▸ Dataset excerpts
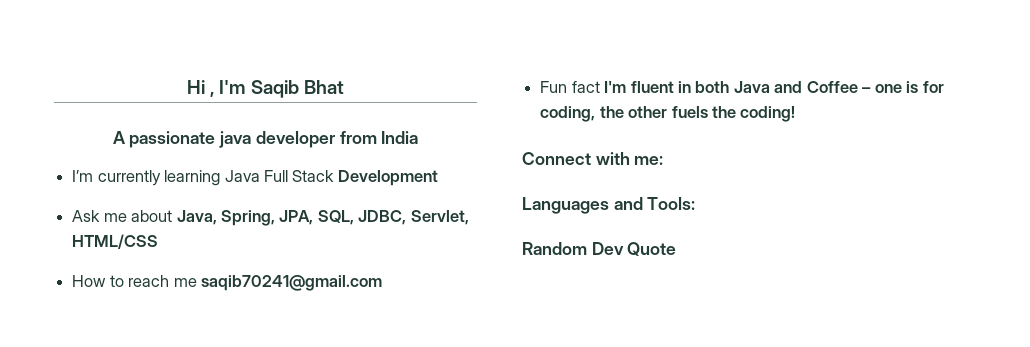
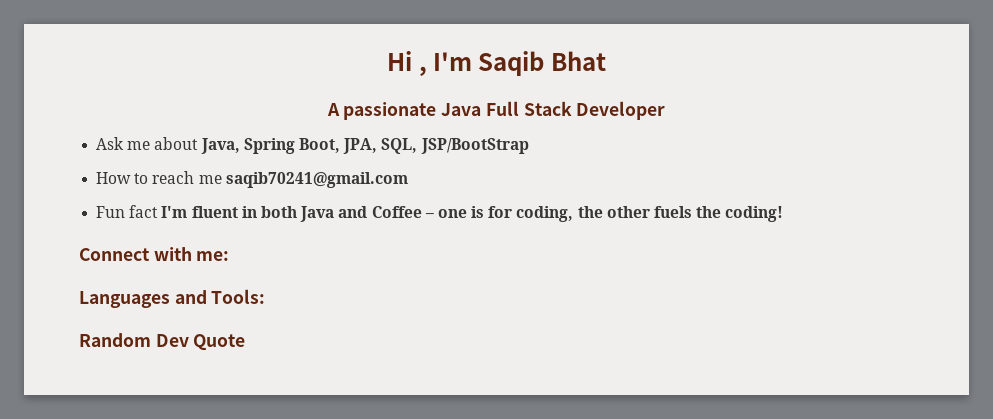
- A passionate java developer from India
- I’m currently learning Java Full Stack Development
+ A passionate Java Full Stack Developer
- Ask me about Java, Spring, JPA, SQL, JDBC, Servlet, HTML/CSS
+ Ask me about Java, Spring Boot, JPA, SQL, JSP/BootStrap

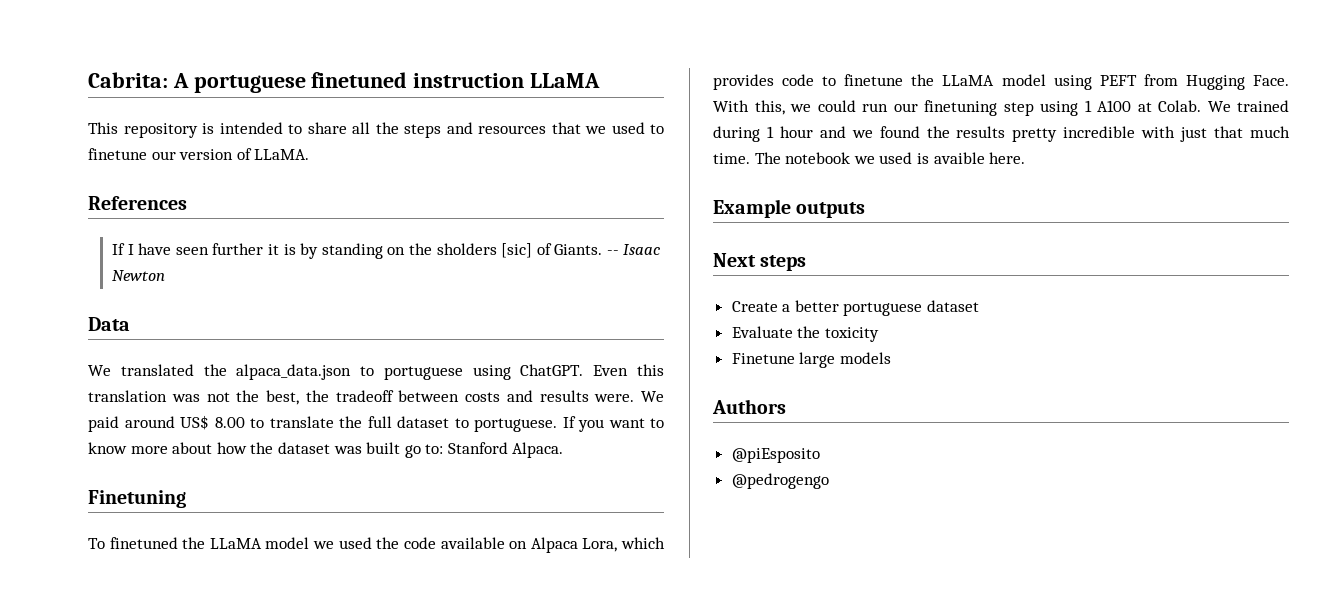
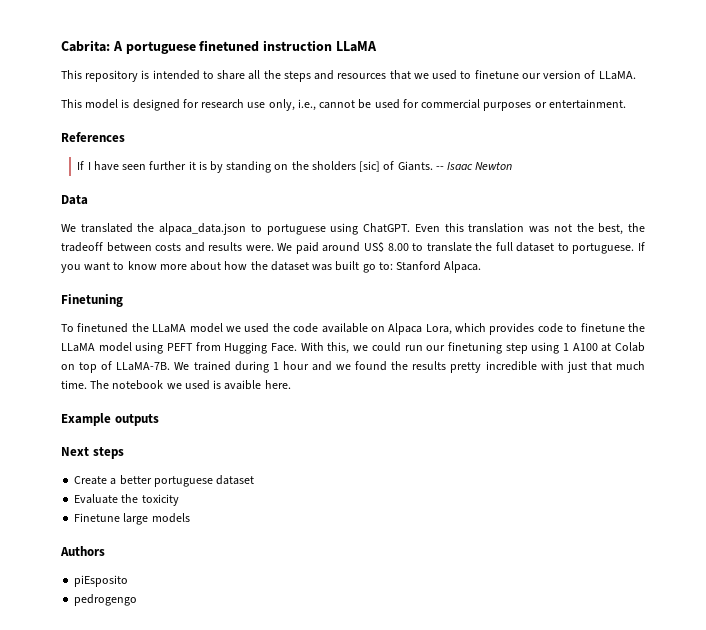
+ This model is designed for research use only, i.e., cannot be used for commercial purposes or entertainment.
- With this, we could run our finetuning step using 1 A100 at Colab.
+ With this, we could run our finetuning step using 1 A100 at Colab on top of LLaMA-7B.
- @piEsposito
- @pedrogengo
+ piEsposito
+ pedrogengo

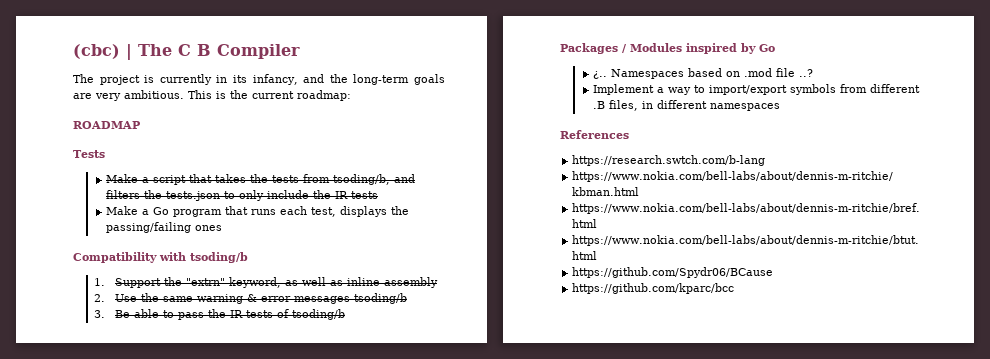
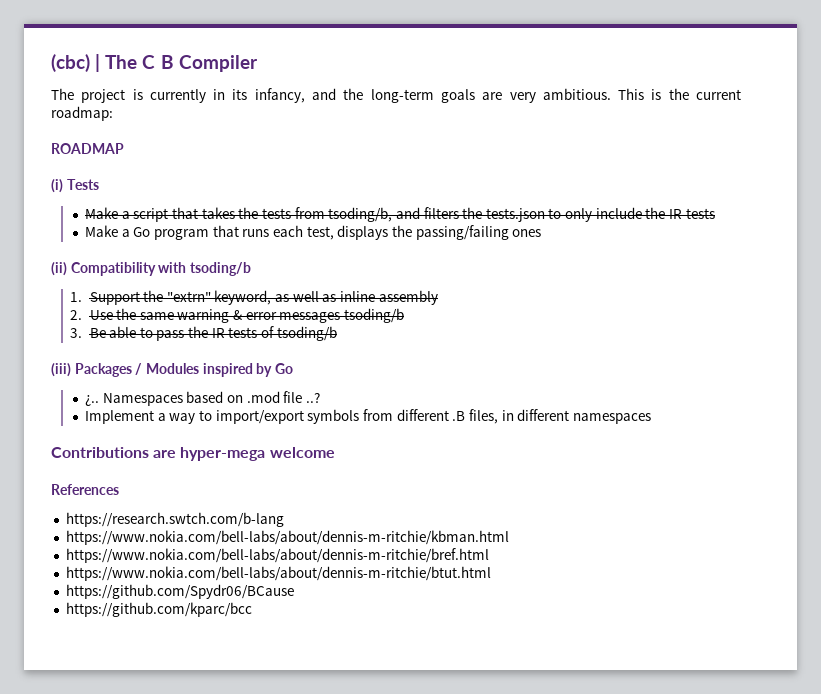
- Tests
+ (i) Tests
- Compatibility with tsoding/b
+ (ii) Compatibility with tsoding/b
- Packages / Modules inspired by Go
+ (iii) Packages / Modules inspired by Go
+ Contributions are hyper-mega welcome

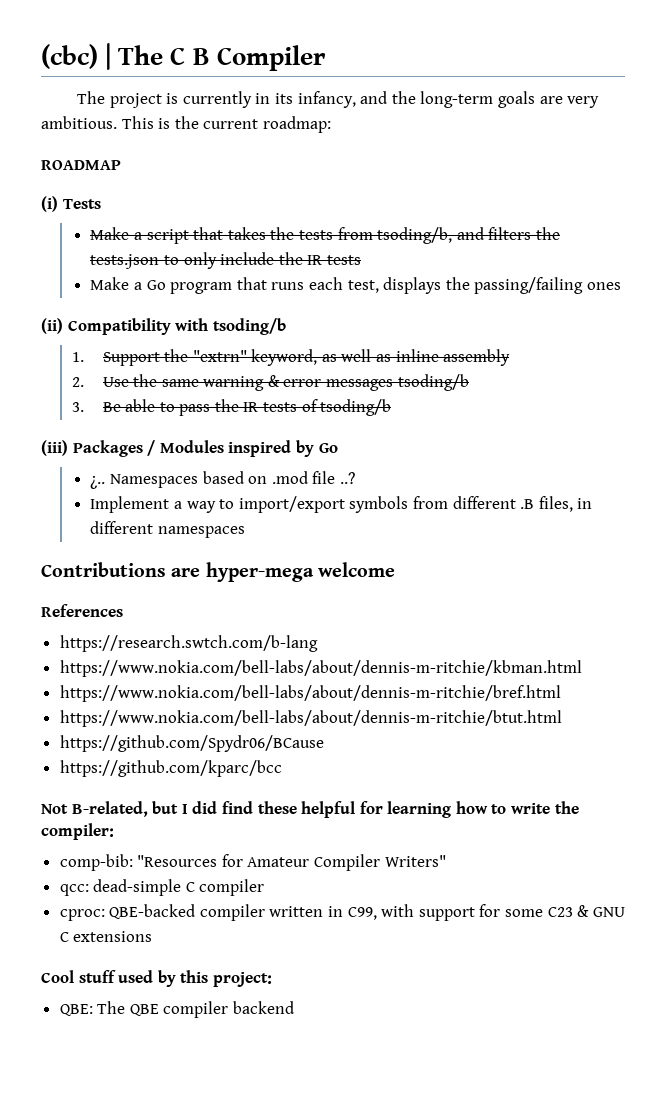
+ Not B-related, but I did find these helpful for learning how to write the compiler:
+ comp-bib: "Resources for Amateur Compiler Writers"
+ qcc: dead-simple C compiler
+ cproc: QBE-backed compiler written in C99, with support for some C23 & GNU C extensions
+ Cool stuff used by this project:
+ QBE: The QBE compiler backend

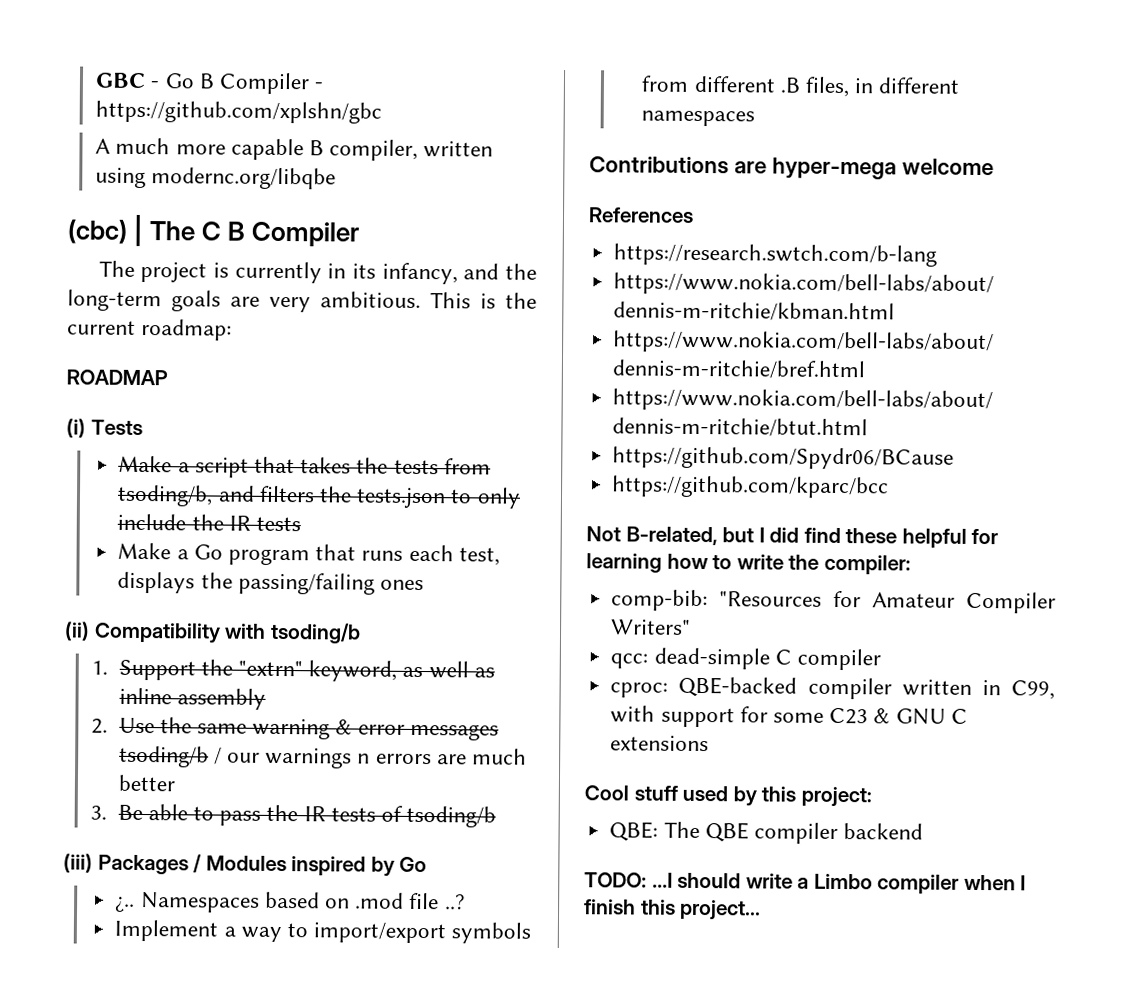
+ GBC - Go B Compiler - https://github.com/xplshn/gbc
+ A much more capable B compiler, written using modernc.org/libqbe
- 2. Use the same warning & error messages tsoding/b
+ 2. Use the same warning & error messages tsoding/b / our warnings n errors are much better
+ TODO: ...I should write a Limbo compiler when I finish this project...

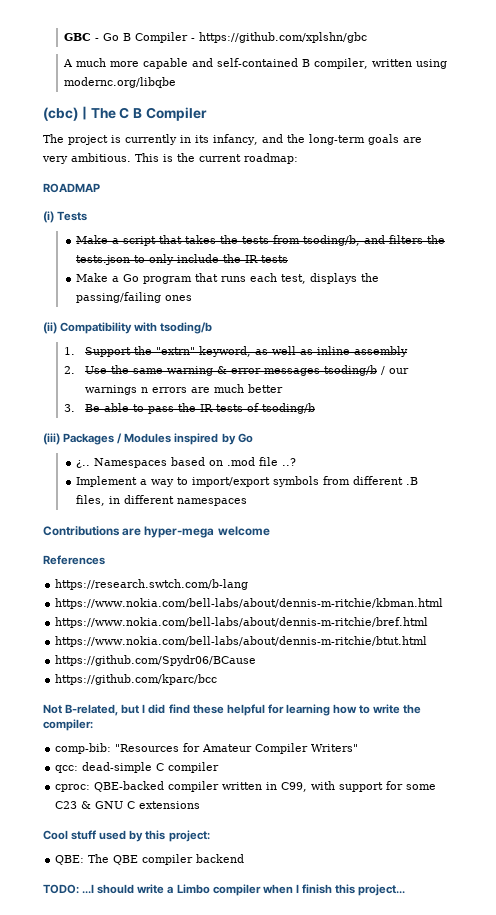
- A much more capable B compiler, written using modernc.org/libqbe
+ A much more capable and self-contained B compiler, written using modernc.org/libqbe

▸ PROBLEM TO WORK ON
Word for word, set down each record shown above, omitting the pictures.

▸ EXERCISE SOLUTION
- A passionate java developer from India
- I’m currently learning Java Full Stack Development
+ A passionate Java Full Stack Developer
- Ask me about Java, Spring, JPA, SQL, JDBC, Servlet, HTML/CSS
+ Ask me about Java, Spring Boot, JPA, SQL, JSP/BootStrap

+ This model is designed for research use only, i.e., cannot be used for commercial purposes or entertainment.
- With this, we could run our finetuning step using 1 A100 at Colab.
+ With this, we could run our finetuning step using 1 A100 at Colab on top of LLaMA-7B.
- @piEsposito
- @pedrogengo
+ piEsposito
+ pedrogengo

- Tests
+ (i) Tests
- Compatibility with tsoding/b
+ (ii) Compatibility with tsoding/b
- Packages / Modules inspired by Go
+ (iii) Packages / Modules inspired by Go
+ Contributions are hyper-mega welcome

+ Not B-related, but I did find these helpful for learning how to write the compiler:
+ comp-bib: "Resources for Amateur Compiler Writers"
+ qcc: dead-simple C compiler
+ cproc: QBE-backed compiler written in C99, with support for some C23 & GNU C extensions
+ Cool stuff used by this project:
+ QBE: The QBE compiler backend

+ GBC - Go B Compiler - https://github.com/xplshn/gbc
+ A much more capable B compiler, written using modernc.org/libqbe
- 2. Use the same warning & error messages tsoding/b
+ 2. Use the same warning & error messages tsoding/b / our warnings n errors are much better
+ TODO: ...I should write a Limbo compiler when I finish this project...

- A much more capable B compiler, written using modernc.org/libqbe
+ A much more capable and self-contained B compiler, written using modernc.org/libqbe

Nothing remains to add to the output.